* [YOUR OBJECTIVE] Copy out the data exactly as it appears, without a single image.

* [Change detection outputs]
..........
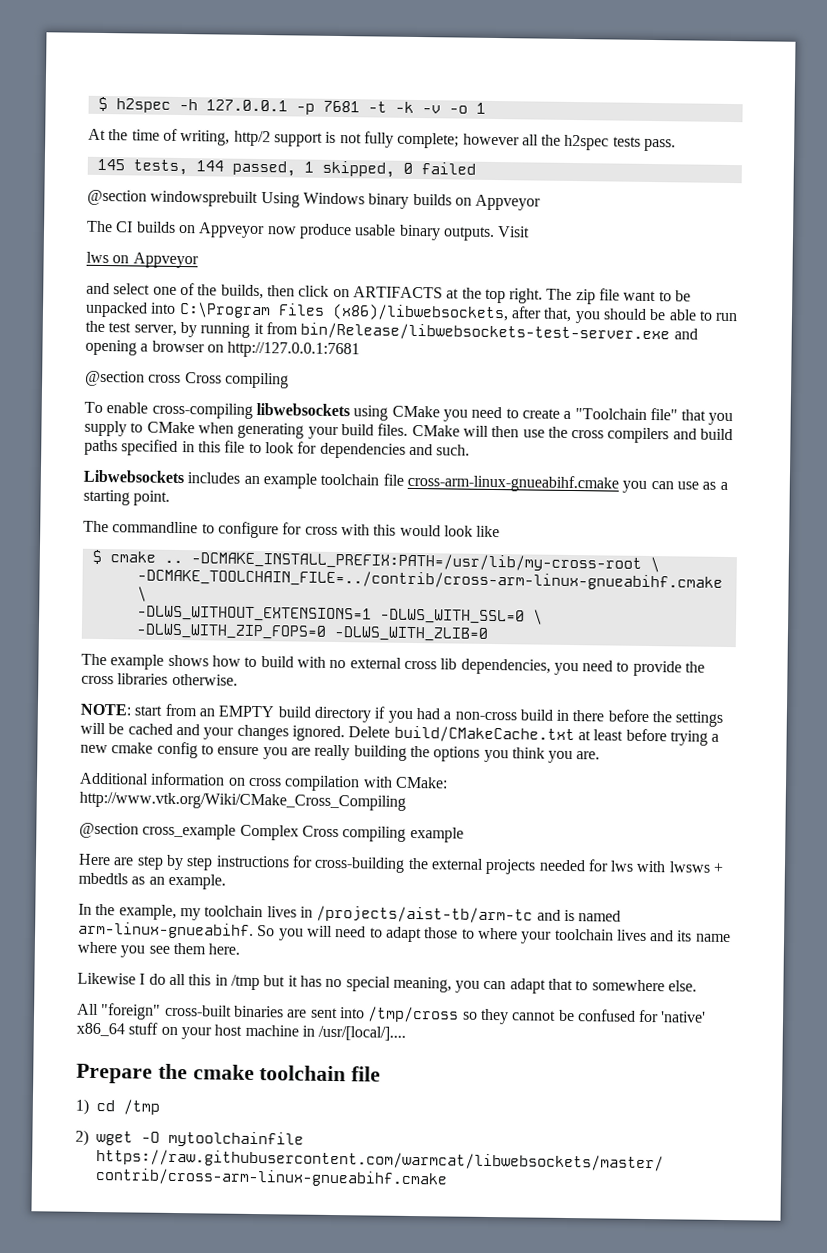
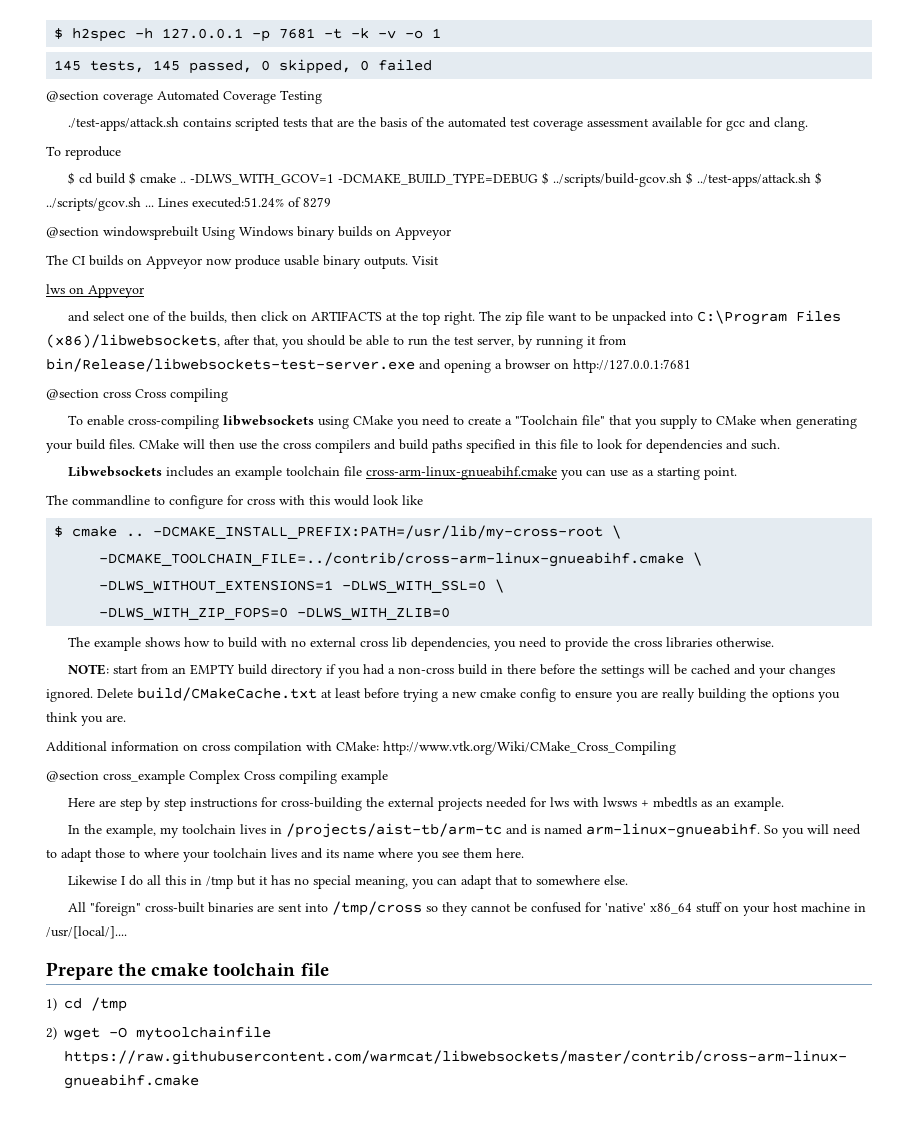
- At the time of writing, http/2 support is not fully complete; however all the h2spec tests pass.
- 145 tests, 144 passed, 1 skipped, 0 failed
+ 145 tests, 145 passed, 0 skipped, 0 failed
+ @section coverage Automated Coverage Testing
+ ./test-apps/attack.sh contains scripted tests that are the basis of the automated test coverage assessment available for gcc and clang.
+ To reproduce
+ $ cd build $ cmake .. -DLWS_WITH_GCOV=1 -DCMAKE_BUILD_TYPE=DEBUG $ ../scripts/build-gcov.sh $ ../test-apps/attack.sh $ ../scripts/gcov.sh ... Lines executed:51.24% of 8279

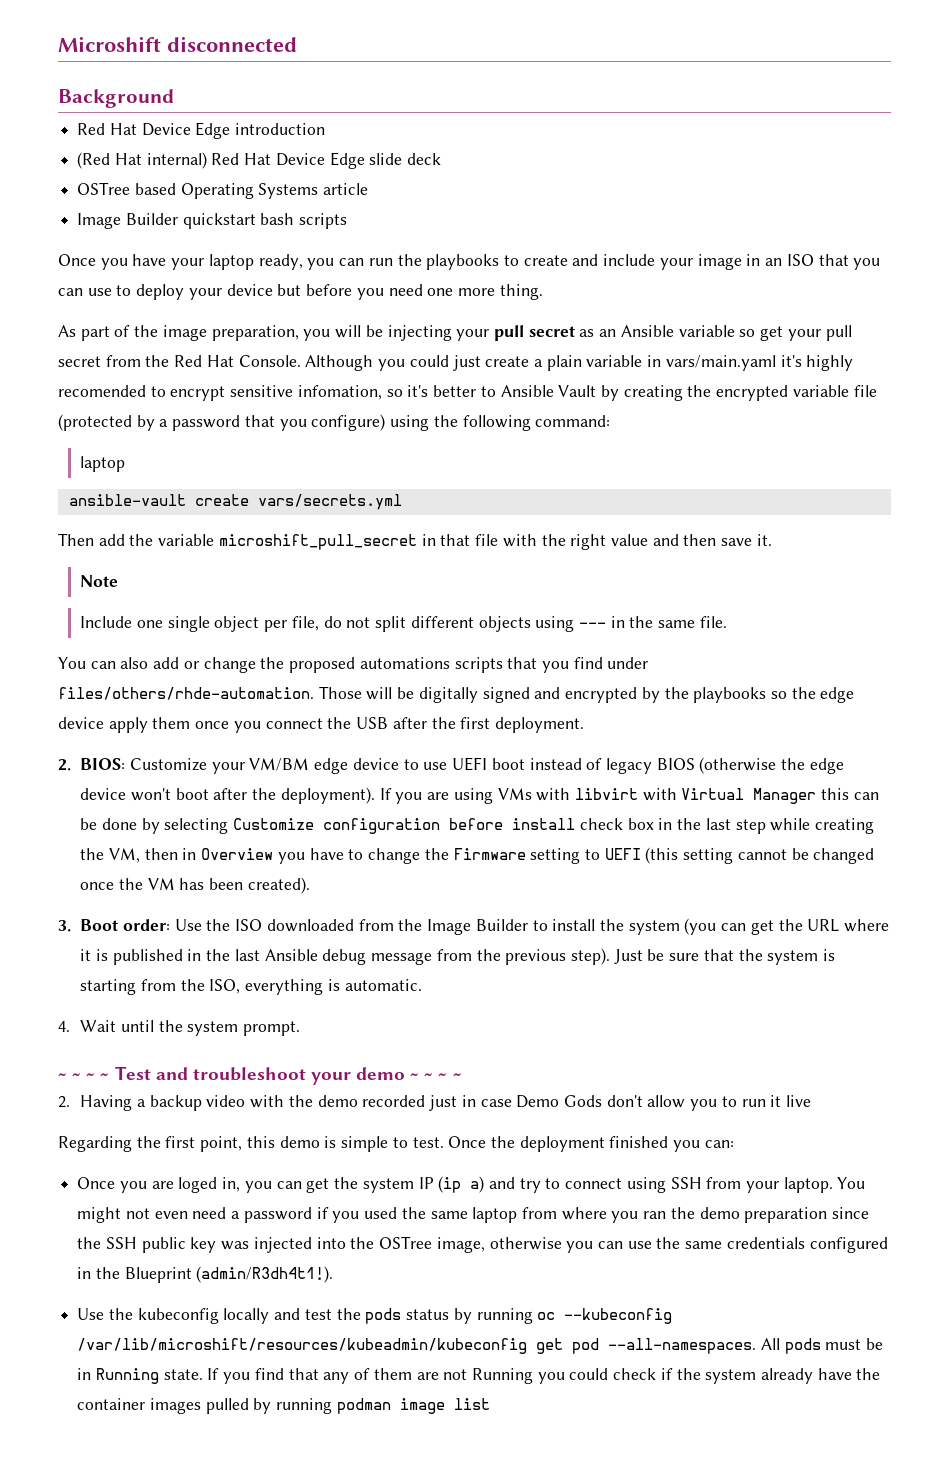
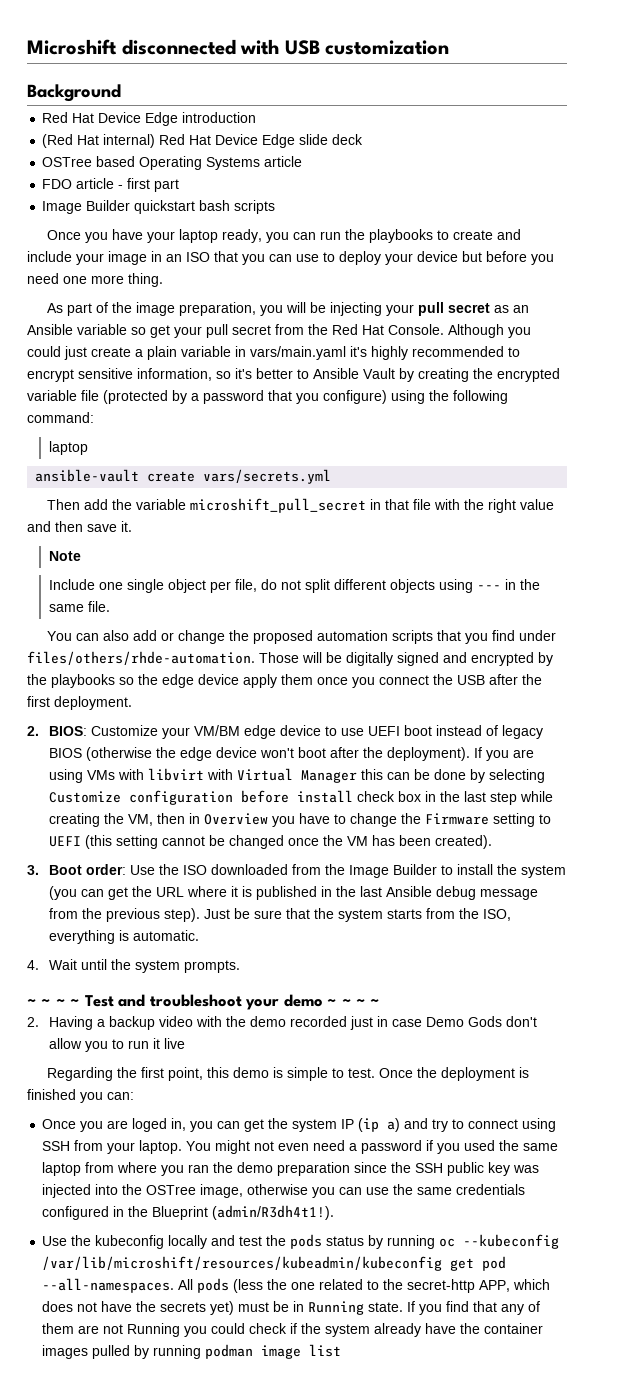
- Microshift disconnected
+ Microshift disconnected with USB customization
+ FDO article - first part
- Although you could just create a plain variable in vars/main.yaml it's highly recomended to encrypt sensitive infomation, so it's better to Ansible Vault by creating the encrypted variable file (protected by a password that you configure) using the following command:
+ Although you could just create a plain variable in vars/main.yaml it's highly recommended to encrypt sensitive information, so it's better to Ansible Vault by creating the encrypted variable file (protected by a password that you configure) using the following command:
- You can also add or change the proposed automations scripts that you find under files/others/rhde-automation.
+ You can also add or change the proposed automation scripts that you find under files/others/rhde-automation.
- Just be sure that the system is starting from the ISO, everything is automatic.
+ Just be sure that the system starts from the ISO, everything is automatic.
- 4. Wait until the system prompt.
+ 4. Wait until the system prompts.
- Once the deployment finished you can:
+ Once the deployment is finished you can:
- All pods must be in Running state.
+ All pods (less the one related to the secret-http APP, which does not have the secrets yet) must be in Running state.

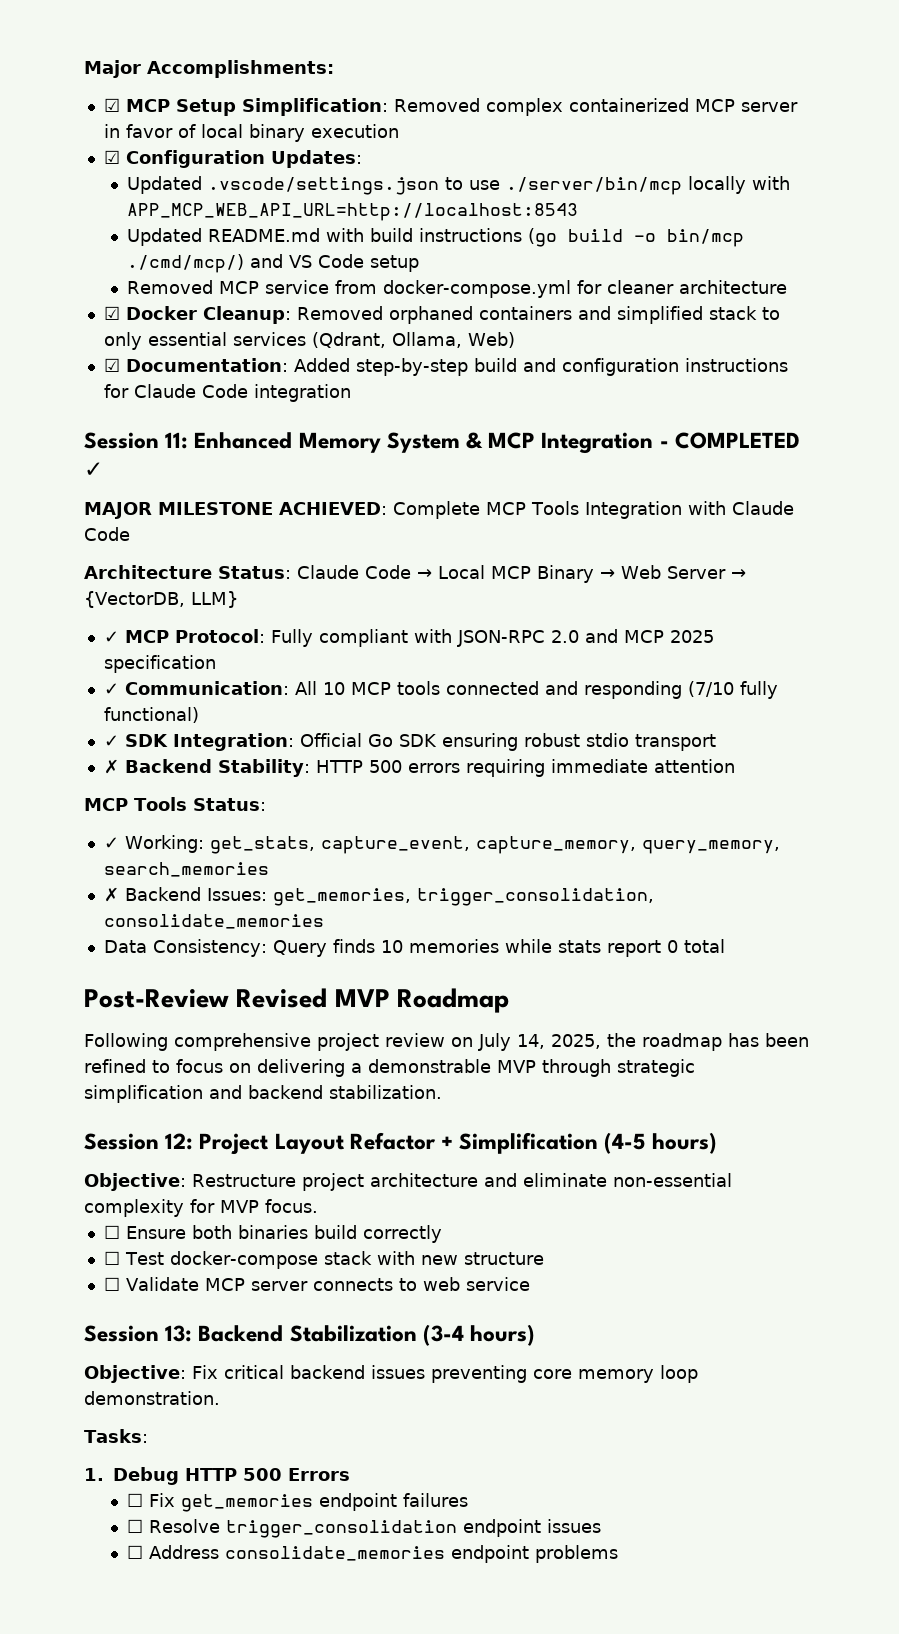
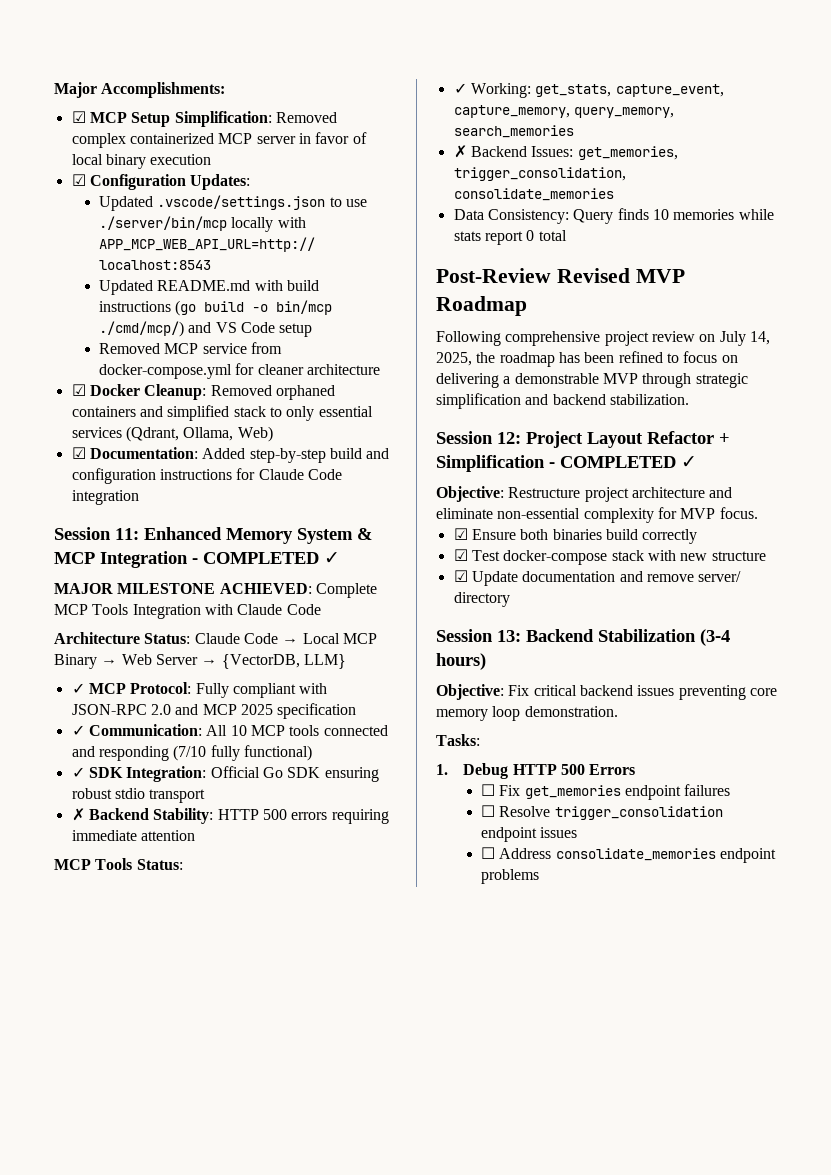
- Session 12: Project Layout Refactor + Simplification (4-5 hours)
+ Session 12: Project Layout Refactor + Simplification - COMPLETED ✓
- ☐ Ensure both binaries build correctly
+ ☑ Ensure both binaries build correctly
- ☐ Test docker-compose stack with new structure
+ ☑ Test docker-compose stack with new structure
- ☐ Validate MCP server connects to web service
+ ☑ Update documentation and remove server/ directory

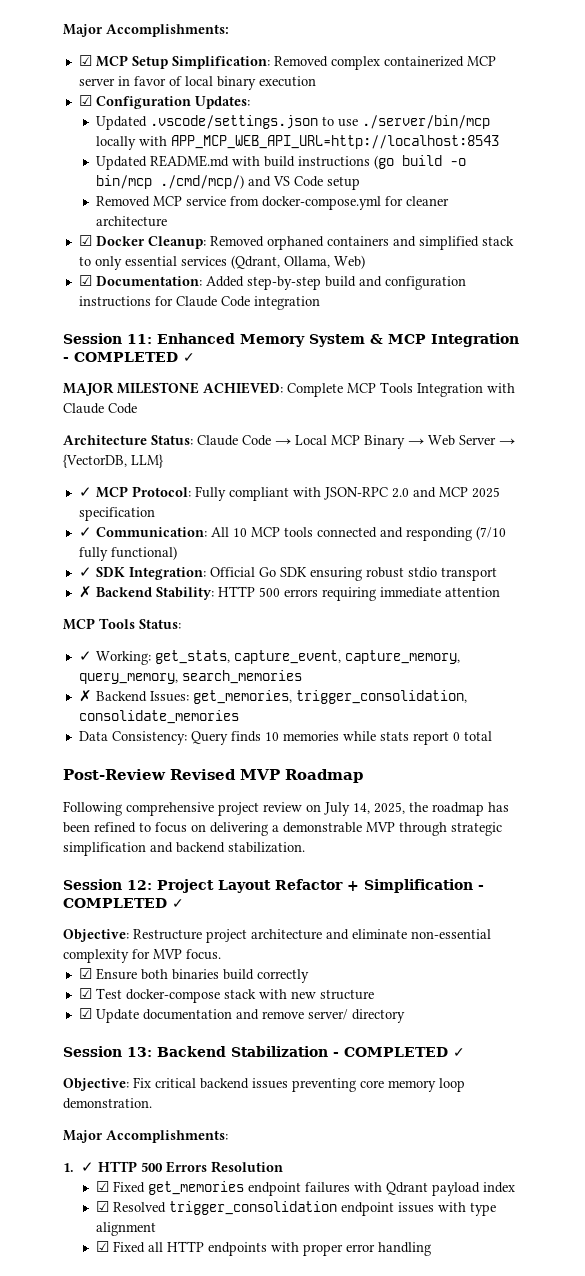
- Session 13: Backend Stabilization (3-4 hours)
+ Session 13: Backend Stabilization - COMPLETED ✓
  Objective: Fix critical backend issues preventing core memory loop demonstration.
- Tasks:
+ Major Accomplishments:
- 1. Debug HTTP 500 Errors
- ☐ Fix get_memories endpoint failures
- ☐ Resolve trigger_consolidation endpoint issues
- ☐ Address consolidate_memories endpoint problems
+ 1. ✓ HTTP 500 Errors Resolution
+ ☑ Fixed get_memories endpoint failures with Qdrant payload index
+ ☑ Resolved trigger_consolidation endpoint issues with type alignment
+ ☑ Fixed all HTTP endpoints with proper error handling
..........
* [EXERCISE SOLUTION]
- At the time of writing, http/2 support is not fully complete; however all the h2spec tests pass.
- 145 tests, 144 passed, 1 skipped, 0 failed
+ 145 tests, 145 passed, 0 skipped, 0 failed
+ @section coverage Automated Coverage Testing
+ ./test-apps/attack.sh contains scripted tests that are the basis of the automated test coverage assessment available for gcc and clang.
+ To reproduce
+ $ cd build $ cmake .. -DLWS_WITH_GCOV=1 -DCMAKE_BUILD_TYPE=DEBUG $ ../scripts/build-gcov.sh $ ../test-apps/attack.sh $ ../scripts/gcov.sh ... Lines executed:51.24% of 8279

- Microshift disconnected
+ Microshift disconnected with USB customization
+ FDO article - first part
- Although you could just create a plain variable in vars/main.yaml it's highly recomended to encrypt sensitive infomation, so it's better to Ansible Vault by creating the encrypted variable file (protected by a password that you configure) using the following command:
+ Although you could just create a plain variable in vars/main.yaml it's highly recommended to encrypt sensitive information, so it's better to Ansible Vault by creating the encrypted variable file (protected by a password that you configure) using the following command:
- You can also add or change the proposed automations scripts that you find under files/others/rhde-automation.
+ You can also add or change the proposed automation scripts that you find under files/others/rhde-automation.
- Just be sure that the system is starting from the ISO, everything is automatic.
+ Just be sure that the system starts from the ISO, everything is automatic.
- 4. Wait until the system prompt.
+ 4. Wait until the system prompts.
- Once the deployment finished you can:
+ Once the deployment is finished you can:
- All pods must be in Running state.
+ All pods (less the one related to the secret-http APP, which does not have the secrets yet) must be in Running state.

- Session 12: Project Layout Refactor + Simplification (4-5 hours)
+ Session 12: Project Layout Refactor + Simplification - COMPLETED ✓
- ☐ Ensure both binaries build correctly
+ ☑ Ensure both binaries build correctly
- ☐ Test docker-compose stack with new structure
+ ☑ Test docker-compose stack with new structure
- ☐ Validate MCP server connects to web service
+ ☑ Update documentation and remove server/ directory

- Session 13: Backend Stabilization (3-4 hours)
+ Session 13: Backend Stabilization - COMPLETED ✓
  Objective: Fix critical backend issues preventing core memory loop demonstration.
- Tasks:
+ Major Accomplishments:
- 1. Debug HTTP 500 Errors
- ☐ Fix get_memories endpoint failures
- ☐ Resolve trigger_consolidation endpoint issues
- ☐ Address consolidate_memories endpoint problems
+ 1. ✓ HTTP 500 Errors Resolution
+ ☑ Fixed get_memories endpoint failures with Qdrant payload index
+ ☑ Resolved trigger_consolidation endpoint issues with type alignment
+ ☑ Fixed all HTTP endpoints with proper error handling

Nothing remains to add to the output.